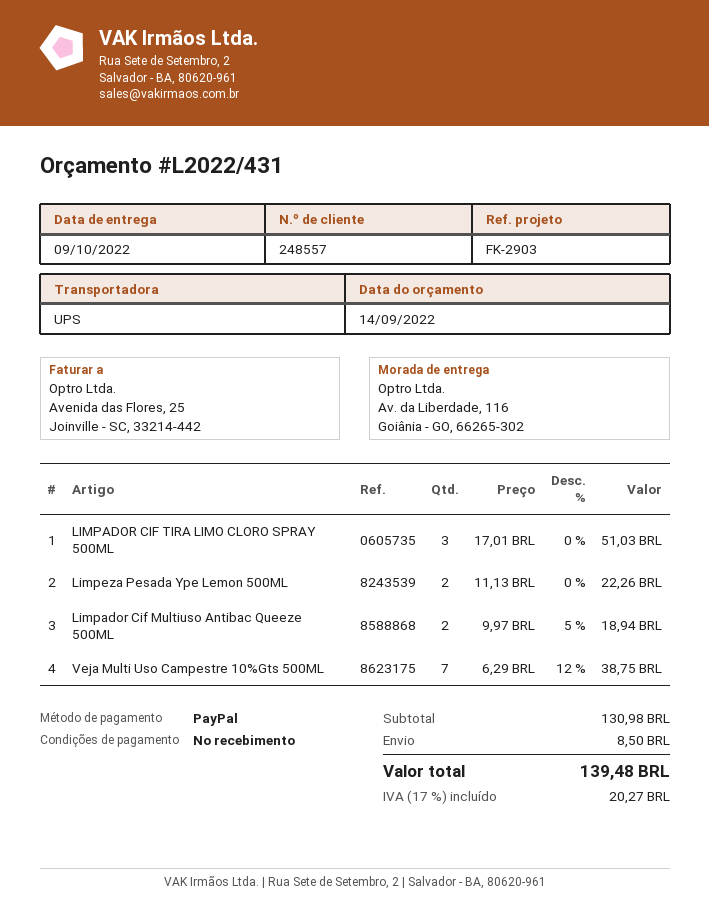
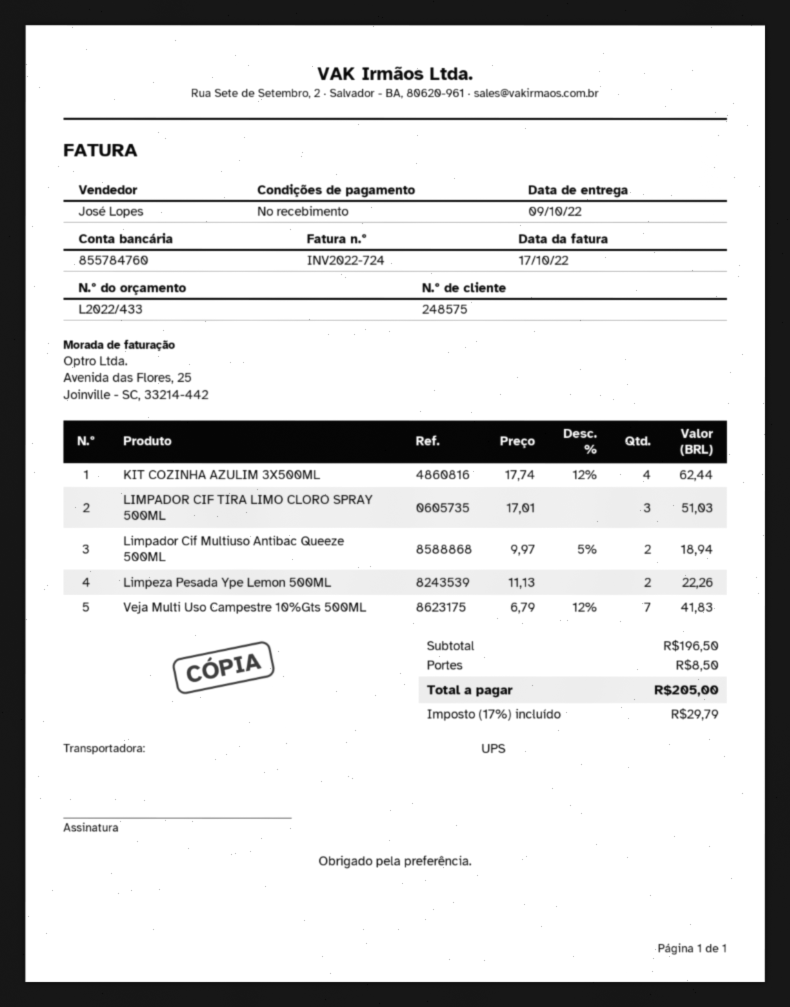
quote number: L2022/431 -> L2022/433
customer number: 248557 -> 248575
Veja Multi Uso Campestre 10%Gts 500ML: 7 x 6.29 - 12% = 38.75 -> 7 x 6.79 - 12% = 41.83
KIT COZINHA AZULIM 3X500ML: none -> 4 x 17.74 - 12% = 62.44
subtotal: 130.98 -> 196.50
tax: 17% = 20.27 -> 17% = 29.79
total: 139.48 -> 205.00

**Work order:** Copy out each line of the listing that holds the string "number".

**Exercise answer:**
quote number: L2022/431 -> L2022/433
customer number: 248557 -> 248575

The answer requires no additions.